Nancy minus the Drew vibe

When a film is titled ‘Holland’ and set in a place filled with Dutch-Americans, tulips and windmills, and all establishments are named after it (Holland Optometry, Holland High School and so on), one expects the town to be as much a character as the rest of the cast. At least, it must play a meaningful role in the narrative. But, in Mimi Cave’s ‘Holland’, this Dutch town in Michigan, USA, remains just a picturesque background. Nothing more, nothing less.

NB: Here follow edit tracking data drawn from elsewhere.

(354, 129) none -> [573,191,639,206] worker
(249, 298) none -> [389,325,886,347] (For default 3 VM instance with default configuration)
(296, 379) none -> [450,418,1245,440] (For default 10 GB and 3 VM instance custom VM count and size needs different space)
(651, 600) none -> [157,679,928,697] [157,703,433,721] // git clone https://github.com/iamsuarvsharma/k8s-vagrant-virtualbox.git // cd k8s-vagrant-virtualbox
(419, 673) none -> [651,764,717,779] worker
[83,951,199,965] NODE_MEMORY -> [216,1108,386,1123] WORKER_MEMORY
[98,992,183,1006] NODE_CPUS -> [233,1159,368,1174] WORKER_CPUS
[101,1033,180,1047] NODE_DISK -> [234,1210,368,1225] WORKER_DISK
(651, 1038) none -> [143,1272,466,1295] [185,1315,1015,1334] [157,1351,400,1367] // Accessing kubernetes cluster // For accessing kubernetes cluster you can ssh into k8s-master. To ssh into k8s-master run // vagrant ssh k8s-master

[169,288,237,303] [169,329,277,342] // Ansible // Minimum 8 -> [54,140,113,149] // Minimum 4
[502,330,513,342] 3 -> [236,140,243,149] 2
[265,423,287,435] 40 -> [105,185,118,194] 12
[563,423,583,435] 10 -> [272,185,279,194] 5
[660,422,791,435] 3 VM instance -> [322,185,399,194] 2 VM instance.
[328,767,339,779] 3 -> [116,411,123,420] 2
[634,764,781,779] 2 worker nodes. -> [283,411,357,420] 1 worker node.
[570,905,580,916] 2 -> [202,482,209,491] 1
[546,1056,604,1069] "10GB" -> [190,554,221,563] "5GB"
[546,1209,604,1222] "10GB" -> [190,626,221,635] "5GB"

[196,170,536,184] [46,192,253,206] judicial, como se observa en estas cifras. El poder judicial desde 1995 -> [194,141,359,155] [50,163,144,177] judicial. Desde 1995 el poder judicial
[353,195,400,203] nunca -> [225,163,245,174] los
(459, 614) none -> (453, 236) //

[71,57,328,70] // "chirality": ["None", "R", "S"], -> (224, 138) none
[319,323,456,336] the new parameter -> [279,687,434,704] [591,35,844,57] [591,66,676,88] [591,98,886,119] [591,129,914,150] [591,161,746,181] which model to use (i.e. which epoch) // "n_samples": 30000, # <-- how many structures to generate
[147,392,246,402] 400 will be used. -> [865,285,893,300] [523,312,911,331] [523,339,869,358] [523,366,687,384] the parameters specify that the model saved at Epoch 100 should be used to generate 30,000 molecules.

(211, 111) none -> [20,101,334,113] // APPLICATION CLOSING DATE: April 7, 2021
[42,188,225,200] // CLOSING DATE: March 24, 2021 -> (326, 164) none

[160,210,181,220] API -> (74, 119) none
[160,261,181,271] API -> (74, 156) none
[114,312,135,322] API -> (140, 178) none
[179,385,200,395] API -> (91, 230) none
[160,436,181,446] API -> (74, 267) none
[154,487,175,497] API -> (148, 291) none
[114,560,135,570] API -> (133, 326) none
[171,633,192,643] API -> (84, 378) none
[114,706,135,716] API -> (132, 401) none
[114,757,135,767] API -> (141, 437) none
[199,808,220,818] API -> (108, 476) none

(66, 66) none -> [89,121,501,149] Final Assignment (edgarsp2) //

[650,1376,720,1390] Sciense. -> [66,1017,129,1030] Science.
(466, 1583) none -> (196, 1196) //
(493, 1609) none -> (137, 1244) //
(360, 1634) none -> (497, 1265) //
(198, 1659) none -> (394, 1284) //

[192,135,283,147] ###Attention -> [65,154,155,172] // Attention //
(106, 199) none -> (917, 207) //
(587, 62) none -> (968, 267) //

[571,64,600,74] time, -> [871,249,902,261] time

In this serene idyllic town, we meet Nancy Vandergroot (Nicole Kidman), who teaches home economics and educates youngsters on how to make Dutch baby pancakes. But it’s not the career graph of Nancy that we need to focus on. Like too many other elements in the film, this bit of information does not go beyond a single class. Only, this is the place where she meets her future ally Dave Delgado (Gael Garcia Bernal), the mysterious new man in town.

For a long period that spans over 80 minutes, the camera captures Nancy the paranoid wife, who fires a babysitter over a lost earring, and suspicious about her optometrist husband Fred’s (Matthew Macfadyen) frequent out-of-town trips, snoops around looking for clues, a la Nancy Drew.

Dave and Nancy soon get into a romantic relationship and her concerned ‘wifely’ suspicion turns into a mission — to find evidence of Fred’s infidelity that would help her gain custody of their only son, Harry (Jude Hill), once she leaves Fred.

Not a nice character to know, but Nancy has to do what she has been assigned to do — make people laugh with her silly antics of an amateur detective. Nicole Kidman, with her blonde curls and upturned nose, is a delight to watch as she gets into the skin of the character that belongs to the early 2000s, the days of pagers and Nokia phones. Bernal as the brooding man who is in love with Kidman’s character and Macfadyen as the man with a dark side ably support her, even as the plot lets them down.

The screenplay meanders aimlessly to portray Fred’s credentials as a respectable citizen and family man who loves to play with his son, Nancy as someone who wants some extra thrill outside marriage and Dave, whose mysterious past remains a mystery. All we know about him is that he keeps a gun buried in his backyard. There is no scope to feel for the characters or the situations. Even when a racial crime is committed against Dave, or worst of all, when Nancy finally stumbles upon the truth about her husband.

In fact, when the twist in the tale is revealed and Fred desperately asks for a ‘reset’ in their relationship as despite his dark side, he tries to safely extricate Nancy and their son from the ‘mess’ he has created. This, perhaps, is the only emotional moment in the entire film that stands out.

Contrasting a serene setting with the twisted human mind could have been a splendid idea for a murder mystery, but Cave miscalculated when she dwelled too much on Nancy’s gut feeling that something was wrong when it came to her husband and landed straight into a full-blown climax. The sense of continuity gets lost.

Even the climax comes like a series of hurriedly executed baffling developments. Nancy putting two and two together with the help of missing women’s reports and, simultaneously, Dave catching Fred in the act, an accident and the reappearance of the villain happen so quickly and so predictably that there is no room for any tension building.

Even the few scenes that are supposed to heighten suspense end up as a distraction in this murder mystery with loose ends.